Нынче служить в армии не дай Бог. Солдаты бегут. Месяц назад у отца из части сбежало пятьсот казахов. Вначале приехало несколько странных людей из Казахстана. Аккуратные, вежливые, тактичные, в костюмах с галстуком. Они ходили возле КПП и говорили с солдатами - казахами, после чего эти казахи стали чаще ходить в самоволку. Причем не по одному, а целыми толпами. Никакие меры начальства на казахов не действовали. О странных людях отец докладывал в Серый дом. Отец говорил об этом маме на кухне. И не он один докладывал. Но в конце июля, воскресным утром, пятьсот человек, переодевшись в гражданское, самовольно оставили часть и никто их не остановил! Начкомвзвода лично открыл ворота, словно так и надо было.
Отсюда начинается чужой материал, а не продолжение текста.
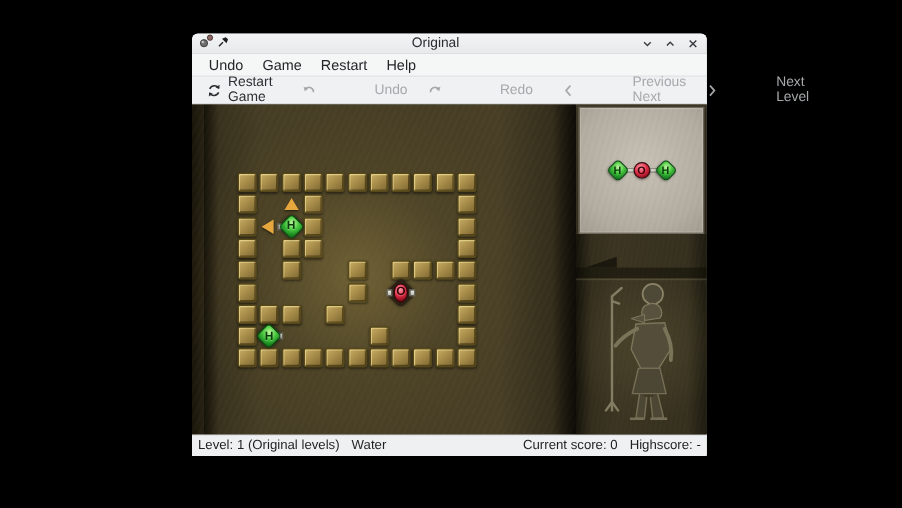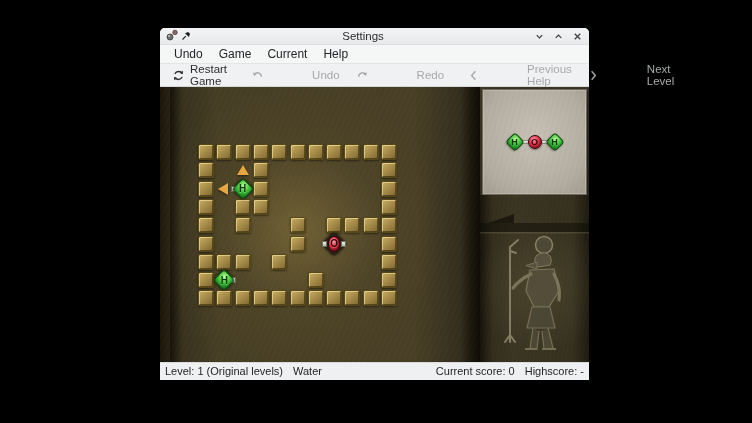--- a/index.html
+++ b/index.html
@@ -129,7 +129,7 @@
               <path d="M4,3.2 L7.8,7 L9,3.8 L7.2,2 Z" fill="#1e1e1e"></path>
             </svg></span>
       </span>
-      <span class="title">Settings</span>
+      <span class="title">Original</span>
       <span class="win-controls">
         <span>
             <svg width="11" height="11" viewBox="0 0 12 12">

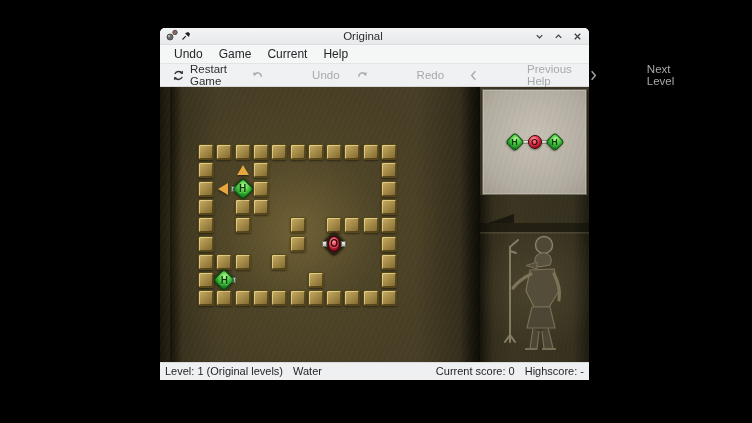--- a/index.html
+++ b/index.html
@@ -152,7 +152,7 @@
     <div class="menubar">
       <span class="menu-item">Undo</span>
       <span class="menu-item">Game</span>
-      <span class="menu-item">Current</span>
+      <span class="menu-item">Restart</span>
       <span class="menu-item">Help</span>
     </div>
 

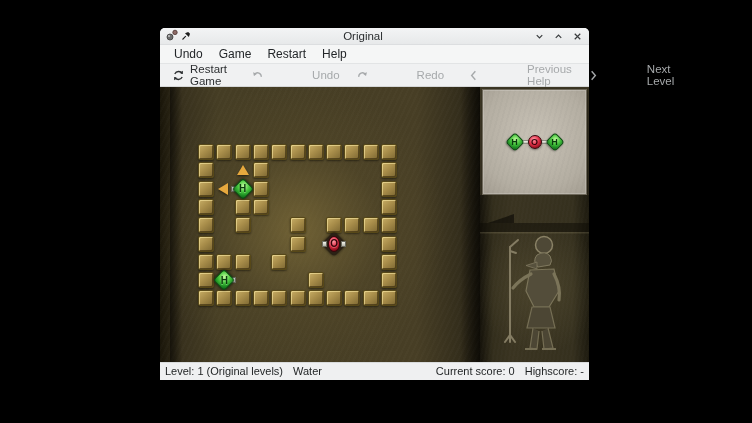--- a/index.html
+++ b/index.html
@@ -194,7 +194,7 @@
               <polyline points="7.5,2.5 3.5,7 7.5,11.5" fill="none" stroke="#a6a9ab" stroke-width="1.5"></polyline>
             </svg>
           </span>
-        <span>Previous Help</span>
+        <span>Previous Next</span>
       </span>
       <span class="tbtn disabled">
         <span>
Две недели назад у отца сбежал санинструктор и не вернулся. А в прошлый вторник в лазарете повесился молодой солдат.
На работу отец ходил в гражданском и носил при себе самодельную дубинку из валика от пишущей машинки - офицеров били в темных дворах.
Нет, в такой армии я служить не хотел ни при каких обстоятельствах. И вот, добился своего. Сколько сил ушло на это! Сколько денег было потрачено на репетиторов! 25 рублей - два часа занятий. Два раза в неделю - биология, два- химия, один раз, по воскресеньям - русский язык... На целый год я забыл обо всём - только и делал, что учился, учился, учился... Из школы - домой. Обед, уроки - потом к репетитору, потом - домой по тёмным, зловещим переулкам, ужин в половине девятого и опять уроки, до одиннадцати, но теперь для репетитора.
По субботам, после репетиторства по биологии, я ездил к Оксане, через весь город, делая две пересадки. Моя первая любовь продлилась три месяца. Конечно, она была несчастной. После неё на руке осталось три белых шрама и первая рана в душе. Но я нашёл в себе силы, собрался, сдал выпускные экзамены в школе и вступительные в институт. Даже курить бросил на нервной почве. И поступил. Здорово! Жалко только, что нет больше рядом Оксаны...
До фильма оставалось два часа. Я валялся на диваене.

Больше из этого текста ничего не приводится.